I upgraded to Nuendo 15 immediately upon its release because of the increased video export options. Those options worked excellently.
However, errors are now occurring in areas where there were no issues before. When I start exporting or freezing an instrument track, it never finishes. I’m not sure if this only happens when there is a video track in the project, but even after the export is complete, the popup doesn’t close and the timecode continues to run. I had to force-quit the program every time this happened. I have no choice but to use Nuendo 14 for multi-track exports.
I am a Windows 11 Pro user. Has anyone else experienced the same bug?
This issue does not occur when using Real-Time Export. There is also a way to tell in advance that the export is going to fail: during export, the timecode burned into the video displays a value later than the timecode at the intended IN point of the timeline range being exported. If the export is cancelled and then attempted again, that same timecode usually does not restart from the correct IN point, but instead continues from where it had stopped previously, generally at a time value even later than the desired export OUT point.
That’s because the video engine, especially if you on Blackmagic, demands real time export. If that isn’t what’s going on with Cubase, it will freeze and screw up.
Here’s from Chat GPT:
Cubase Render in Place thread is waiting on the DeckLink video subsystem, which never returns (deadlock / blocking call).
Why this happens:
Render in Place = offline processing (faster than real-time)
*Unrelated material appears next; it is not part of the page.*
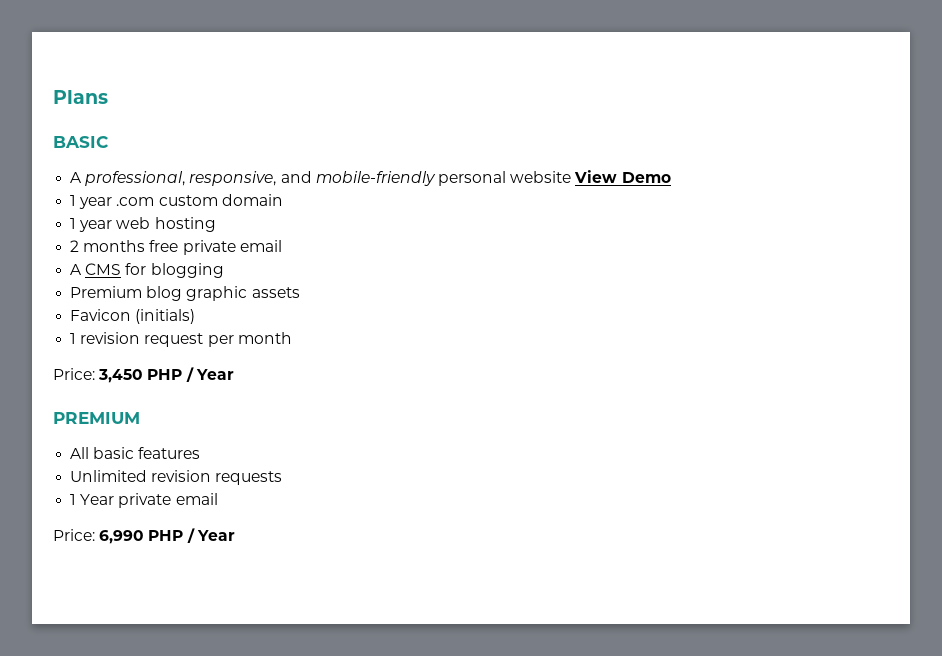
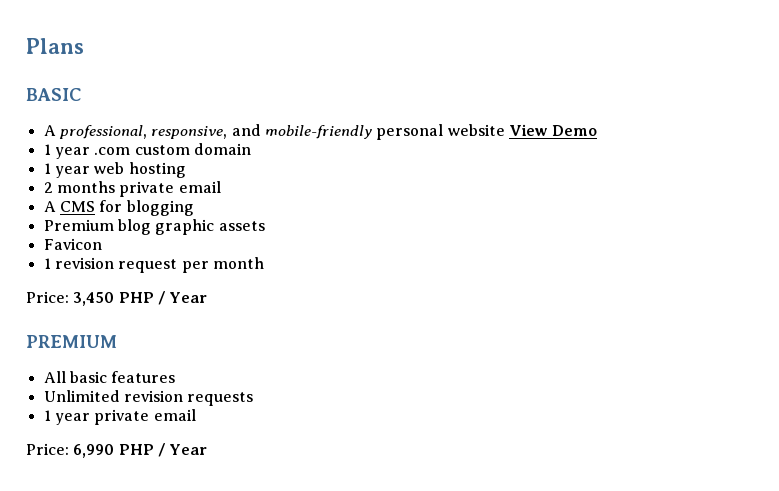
[149,240,179,252] free -> (115, 187) none
[135,309,196,324] (initials) -> (102, 244) none
[80,494,115,505] Year -> [54,413,90,425] year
DeckLink driver = expects real-time video clock / SDI sync
Result:
Cubase tries to render instantly
DeckLink waits for valid video timing
Both wait → freeze
Important detail from your dump
This line is the smoking gun:
decklink mini monitor
That means:
Your DeckLink Mini Monitor is actively initialized
Even if you’re not “using” video visually, Cubase still hooks into the card
So if you’re doing audio exports or Render In Place, Mute the video first on the video track. That’s the workaround I’ve found so far.